Dian Ihsan Siregar    •    Selasa, 14 Jul 2015 10:45 WIB
bi rate
BI Punya Ketepatan Titik Seimbang Tentukan BI Rate
Ilustrasi Bank Indonesia -- FOTO: MI/Usman Iskandar

Metrotvnews.com, Jakarta: Sekretaris Perusahaan PT Bank Rakyat Indonesia (Persero) Tbk (BBRI) Budi Satria mengakui Bank Indonesia (BI) bakal menentukan suku bunga acuan (BI Rate) sesuai dengan perkembangan. Setidaknya, BI bisa memikirkan dampak kedepannya, jika BI Rate dinaikkan maupun diturunkan.

"BI rate terlalu tinggi atau sebaliknya terlalu rendah dibandingkan ekspektasi pasar tentu akan memiliki konsekuensi tertentu," kata Budi kepada Metrotvnews.com, Selasa (14/7/2015).

Jika BI Rate terlalu rendah menurut pasar, maka akan mengakibatkan capital outflow. Sebaliknya, jika terlalu tinggi pada akhirnya akan mengakibatkan peningkatan cost of fund perbankan. Sehingga memiliki risiko meningkatkan suku bunga pinjaman.

Dia mempercayai BI akan mencari titik keseimbangan yang tepat dalam menentukan besaran BI Rate, di mana besaran itu optimum bagi seluruh pihak dalam menjalan sistem perekonomian Indonesia. "Untuk itu kita serahkan saja keputusan itu kepada BI nantinya.

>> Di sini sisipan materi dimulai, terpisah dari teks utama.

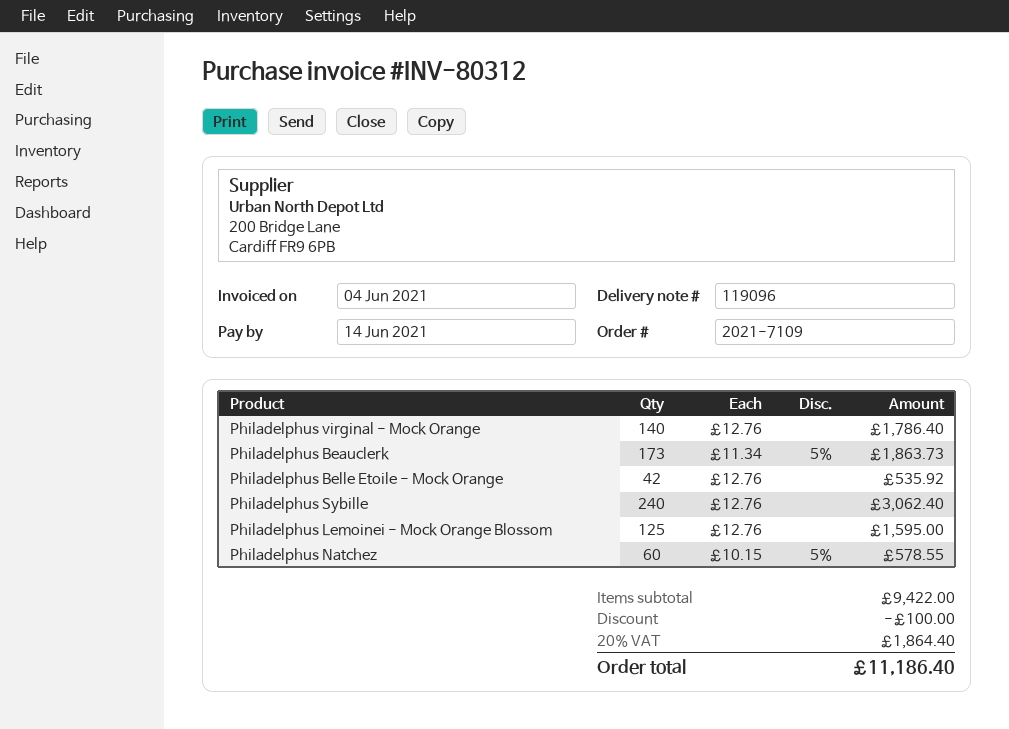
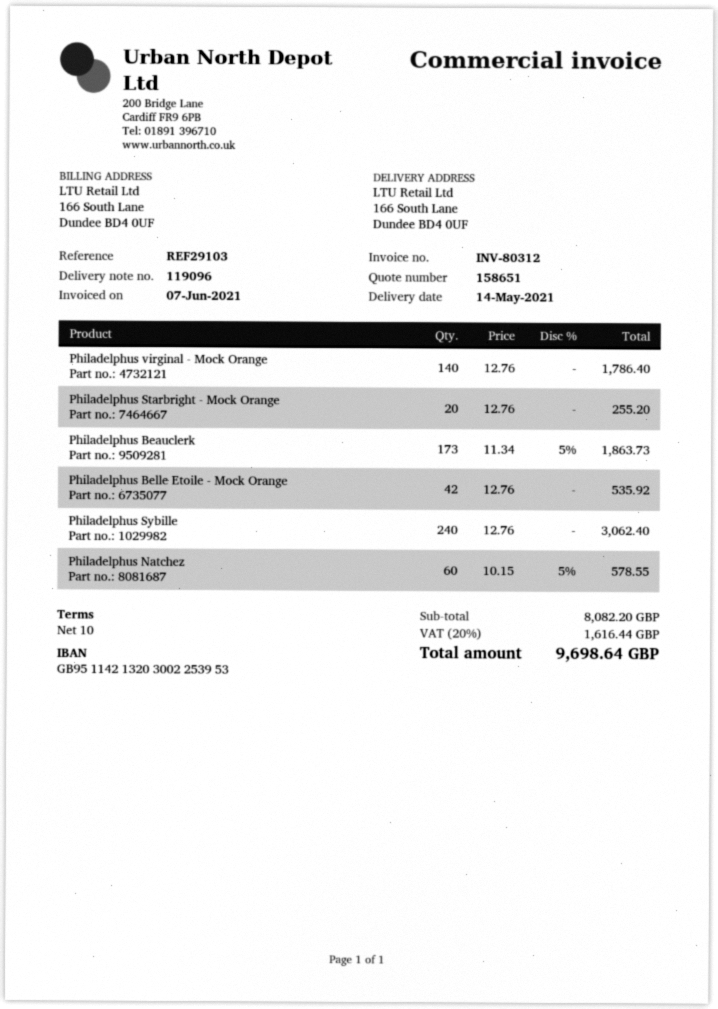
invoice date: 2021-06-04 -> 2021-06-07
Philadelphus Lemoinei - Mock Orange Blossom: 125 x 12.76 = 1595.00 -> none
Philadelphus Starbright - Mock Orange: none -> 20 x 12.76 = 255.20
subtotal: 9422.00 -> 8082.20
discount: 100.00 -> none
tax: 20% = 1864.40 -> 20% = 1616.44
total: 11186.40 -> 9698.64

Mereka tahu besaran yang akan ditentukan," pungkas dia.

Sebagaimana diketahui, Rapat Dewan Gubernur (RDG) Bank Indonesia (BI) yang dilakukan pada Kamis (18/6/2015) memutuskan untuk menahan laju BI Rate di level 7,5 persen, dengan suku bunga deposit facility 5,5 persen, dan lending facility di level delapan persen.

"Keputusan tersebut sejalan upaya untuk menjaga agar inflasi berada dalam sasaran empat plus minus satu persen di 2015 dan 2016," kata Direktur Eksekutif Departemen Komunikasi BI Tirta Segara belum lama ini.